Because differences between means in ultrasound time are slight, and some of the variances of data points are spread out, it is hard to say whether a two-way ANOVA is likely to show some significance. However, where a two-way ANOVA might show some significance around the higher ultrasound time based on the tightly clustered data points of the difference in oil removed or with the differences in group mean based on the amount of oil may also prove significant. There may also be some significance in the interaction of these two variables, but first, we must construct an interaction plot to determine whether this is the case.
Since the two lines cross in the interaction plot and are not parallel, there is an interaction between the two explanatory variables, so we should include an interaction factor in the model. Whether the interaction is statistically significant is yet to be seen. Next, we check whether the model meets the conditions for a two-way ANOVA with the interaction.
The assumptions that this model must meet are normality and constant variance of residuals. In the fitted residuals plot, we see a relatively even variance of residuals across groups; however, there are some outliers that may skew the data. In the Q-Q residuals plot, the data falls approximately along a straight line, though just as before, there are a few outliers that could potentially indicate a deviation from normality. Now, we run the model.

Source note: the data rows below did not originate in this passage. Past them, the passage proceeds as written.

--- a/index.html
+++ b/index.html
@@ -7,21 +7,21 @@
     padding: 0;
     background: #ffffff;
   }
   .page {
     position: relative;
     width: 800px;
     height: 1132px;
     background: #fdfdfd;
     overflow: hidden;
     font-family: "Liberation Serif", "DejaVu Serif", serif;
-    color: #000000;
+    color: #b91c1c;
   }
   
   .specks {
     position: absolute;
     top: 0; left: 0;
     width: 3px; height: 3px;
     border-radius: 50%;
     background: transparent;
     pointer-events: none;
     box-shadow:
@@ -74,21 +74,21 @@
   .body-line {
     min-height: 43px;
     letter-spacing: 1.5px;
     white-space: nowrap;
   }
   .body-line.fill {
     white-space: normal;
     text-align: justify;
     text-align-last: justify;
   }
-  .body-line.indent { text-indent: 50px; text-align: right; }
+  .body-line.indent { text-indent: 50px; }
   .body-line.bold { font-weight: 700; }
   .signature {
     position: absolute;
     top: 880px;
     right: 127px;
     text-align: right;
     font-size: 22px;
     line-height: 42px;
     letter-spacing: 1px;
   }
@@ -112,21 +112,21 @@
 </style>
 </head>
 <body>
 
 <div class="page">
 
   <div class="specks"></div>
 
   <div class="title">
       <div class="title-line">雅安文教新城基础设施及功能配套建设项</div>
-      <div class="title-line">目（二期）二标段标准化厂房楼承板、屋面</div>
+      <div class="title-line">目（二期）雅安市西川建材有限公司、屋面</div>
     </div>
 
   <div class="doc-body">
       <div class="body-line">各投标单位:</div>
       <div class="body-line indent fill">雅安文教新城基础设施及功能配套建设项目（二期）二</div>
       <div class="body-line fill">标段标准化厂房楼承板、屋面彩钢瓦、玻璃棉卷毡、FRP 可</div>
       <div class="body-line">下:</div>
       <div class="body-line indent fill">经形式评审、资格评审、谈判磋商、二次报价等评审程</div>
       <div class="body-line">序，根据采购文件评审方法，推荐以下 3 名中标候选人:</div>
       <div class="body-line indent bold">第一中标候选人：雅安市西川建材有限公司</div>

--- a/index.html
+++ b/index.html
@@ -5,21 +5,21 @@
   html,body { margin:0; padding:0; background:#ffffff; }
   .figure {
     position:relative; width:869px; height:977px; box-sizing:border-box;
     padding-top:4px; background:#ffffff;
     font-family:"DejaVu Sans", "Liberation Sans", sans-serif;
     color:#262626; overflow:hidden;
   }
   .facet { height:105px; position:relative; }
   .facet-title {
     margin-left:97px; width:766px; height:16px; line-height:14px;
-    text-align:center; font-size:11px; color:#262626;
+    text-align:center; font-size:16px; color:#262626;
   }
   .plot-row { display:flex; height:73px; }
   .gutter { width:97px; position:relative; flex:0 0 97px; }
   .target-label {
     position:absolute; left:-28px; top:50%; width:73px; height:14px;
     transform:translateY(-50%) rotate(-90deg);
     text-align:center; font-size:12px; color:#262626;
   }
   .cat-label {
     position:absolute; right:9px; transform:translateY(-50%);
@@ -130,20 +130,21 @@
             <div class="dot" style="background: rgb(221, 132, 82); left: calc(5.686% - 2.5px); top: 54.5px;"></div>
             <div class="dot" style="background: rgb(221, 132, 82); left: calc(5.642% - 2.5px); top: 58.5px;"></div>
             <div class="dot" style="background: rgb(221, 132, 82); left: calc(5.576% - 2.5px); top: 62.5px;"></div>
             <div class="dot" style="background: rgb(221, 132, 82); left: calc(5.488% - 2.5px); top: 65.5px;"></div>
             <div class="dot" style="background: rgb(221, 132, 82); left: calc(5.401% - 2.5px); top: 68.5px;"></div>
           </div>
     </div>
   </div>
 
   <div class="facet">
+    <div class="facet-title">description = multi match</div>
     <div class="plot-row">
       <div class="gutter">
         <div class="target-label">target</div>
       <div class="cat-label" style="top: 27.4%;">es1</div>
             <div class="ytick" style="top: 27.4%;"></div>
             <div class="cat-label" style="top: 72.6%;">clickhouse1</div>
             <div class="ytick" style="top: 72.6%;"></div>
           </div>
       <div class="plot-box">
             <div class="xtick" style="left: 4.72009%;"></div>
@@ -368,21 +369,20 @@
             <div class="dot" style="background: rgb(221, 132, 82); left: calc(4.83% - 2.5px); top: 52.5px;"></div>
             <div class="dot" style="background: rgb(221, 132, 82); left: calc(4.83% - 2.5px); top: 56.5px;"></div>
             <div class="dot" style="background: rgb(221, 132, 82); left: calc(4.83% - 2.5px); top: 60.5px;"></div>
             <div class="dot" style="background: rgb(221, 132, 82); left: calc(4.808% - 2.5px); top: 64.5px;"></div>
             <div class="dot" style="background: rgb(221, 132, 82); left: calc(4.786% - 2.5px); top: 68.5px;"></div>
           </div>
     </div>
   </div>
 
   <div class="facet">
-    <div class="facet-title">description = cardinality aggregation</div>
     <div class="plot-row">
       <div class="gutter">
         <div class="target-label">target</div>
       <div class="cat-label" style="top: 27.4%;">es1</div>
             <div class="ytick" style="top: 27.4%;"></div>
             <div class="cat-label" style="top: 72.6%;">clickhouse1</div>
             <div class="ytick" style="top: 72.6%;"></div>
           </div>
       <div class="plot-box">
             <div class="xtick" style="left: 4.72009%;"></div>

## Df Sum Sq Mean Sq F value Pr(>F)
## Oil 1 4.556 4.556 8.760 0.00542 **
## Ultra 1 0.056 0.056 0.108 0.74417
## Oil:Ultra 1 1.406 1.406 2.704 0.10883
## Residuals 36 18.725 0.520
## ---
## Signif. codes: 0 '***' 0.001 '**' 0.01 '*' 0.05 '.' 0.1 ' ' 1
Based on the large F-value and small p-value (<0.05), the model shows that the average amount of oil removed is statistically significant based on the amount of oil added. The differences in the average amount of oil removed based on the ultrasound time and the interaction factor between the amount of oil and ultrasound time are not statistically significant. For the final step of our analysis, we calculate and interpret the appropriate confidence intervals for the model.
We found that the interaction between our two explanatory variables was not statistically significant based on its higher p-value, so we will only be constructing confidence intervals for the main effects.
## We can be 95% confident that the average difference in amount of oil removed in 5ml Oil vs. 10ml Oil is between 0.07 and 0.65 ml. This interval does not include 0 which suggests a statistically significant affect that supports our finding based on the p-value.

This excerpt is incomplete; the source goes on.